I suppose that was another useful little tidbit Lord Woodman taught me.

I probably wouldn't have found them had I not known those things, and with some certainty. When the spell touched the edges of my awareness, I almost didn't realize what I was detecting.

Cecil and Lydia had placed a Working around themselves that made the one they'd used around the gathering of would-be Lion Hallers feel like something slapped together out of papier-mâché. They were shadow and stillness. An absence from the world.
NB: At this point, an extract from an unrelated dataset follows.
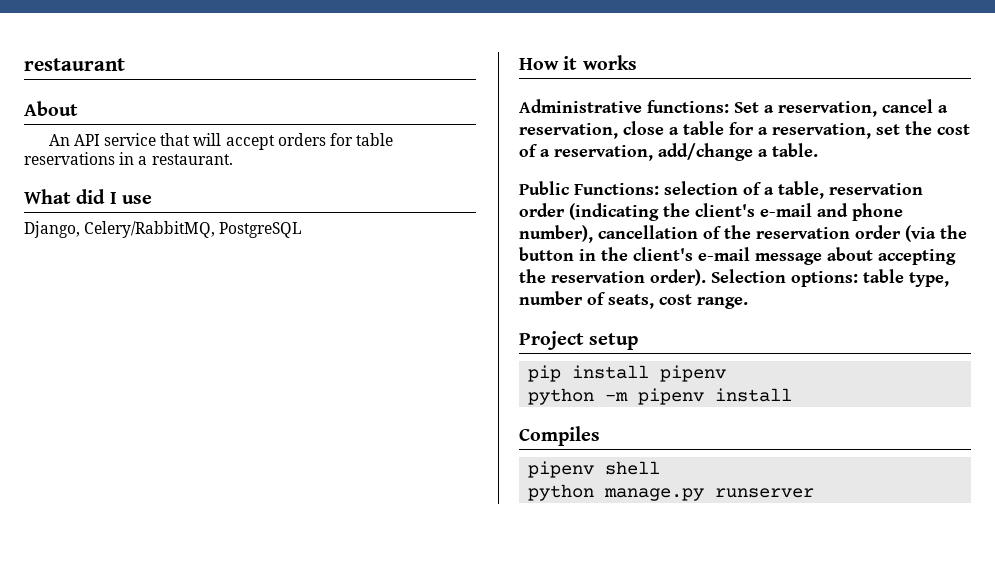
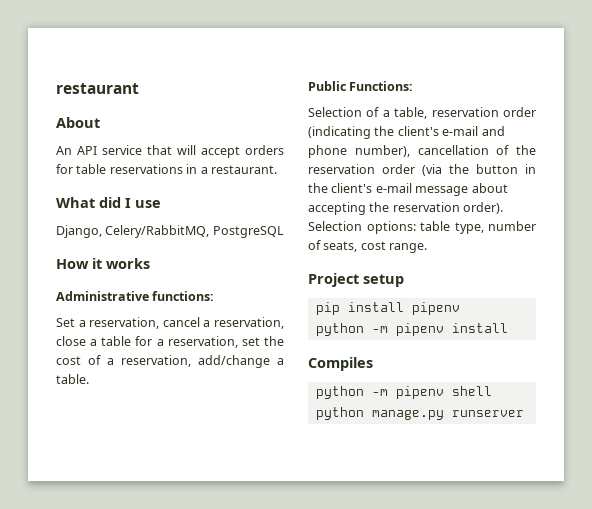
(729, 106) none -> (215, 296) //
[664,181,738,195] selection -> [308,107,362,117] // Selection
(600, 436) none -> [315,386,388,399] python -m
I pulled my probe back immediately after brushing against the spell, utterly terrified of them realizing someone had discovered them as they left the mausoleum. A spell of that level was magnitudes higher than I could hope to cast or normally even detect. They could probably sneak up on me in the middle of the day, cut my throat in a crowd of people, then leave before I had any idea what was happening.

Slipping further into the darkness of the mausoleum, I kneeled with my back against a far corner. I counted to a hundred. Then I restarted my counting when I finished. For good measure, I did so a third time, even though my legs were aching and I my eyelids becoming heavy. The thought of my bed was becoming incredibly appealing, so much so that when I finally rose to my feet and risked moving about again, my first thought was just to call it a night and return to the dorms.

But there was a skeleton in the hall next to mine. Well, there were probably skeletons all over the godforsaken place, but they were bones that would likely be the easiest to access and pilfer from.

I tiptoed into the section where the Lion Hallers had held their initial pre-rush meeting. There was not much sign any sort of gathering had happened there, the corridor looking much the same as the rest of the honeycomb of graves stacked on top of each other, encased in unearthly white stone.

Even Richard Baillie's grave looked the same as the rest, not at all like someone had just pulled it open. I ran my thumbnail down the seam where the stone met the grave marker, half-expecting it to be sealed again like the rest, but it pulled away from the wall at my slightest touch.

Gripping both sides of the marker, I pulled the shelf open and soon stared down at Baillie's bones. A glance beneath the stone slab the body was proffered on revealed a set of wheels affixed to the bottom, likely to make it easier to move about for events like the one I had witnessed earlier.

Despite having seen a group of other students desecrate Baillie's mortal remains only a bit prior, I was not exactly keen on doing so myself. The propensity for necromancers to use such materials like human corpses for our conduits and in our spells was likely one of the reasons our fellow mages generally disliked us. It was a grotesque and morbid sort of magic that many rightfully found off-putting and in poor taste.

And for some reason, it is the only form of spell craft I seemed capable of.

I wound up claiming the tip of one of Baillie's finger bones, wrapping it in a handkerchief and placing it in my pocket before sliding Baillie back into the wall. Realistically, I should have taken longer in my selection, as some distant part of me seemed to know different parts of the human skeleton were best used for certain purposes in necromantic spell work. The body's thumb bones, spine, and jawbone all seemed to draw my eye for some reason.

But I was tired and overall repulsed by the outing, and didn't want to spend hours shifting over every single ivory scrap of the poor dead wizard boy to figure out which bits were worth taking and squirrelling away on my person.

So I took the finger bone, slid Baillie back into the wall and called it a night, beginning my trek through the mausoleum and back to the dorms. I began to slowly weave my way back through the twisting stone halls of the Mausoleum.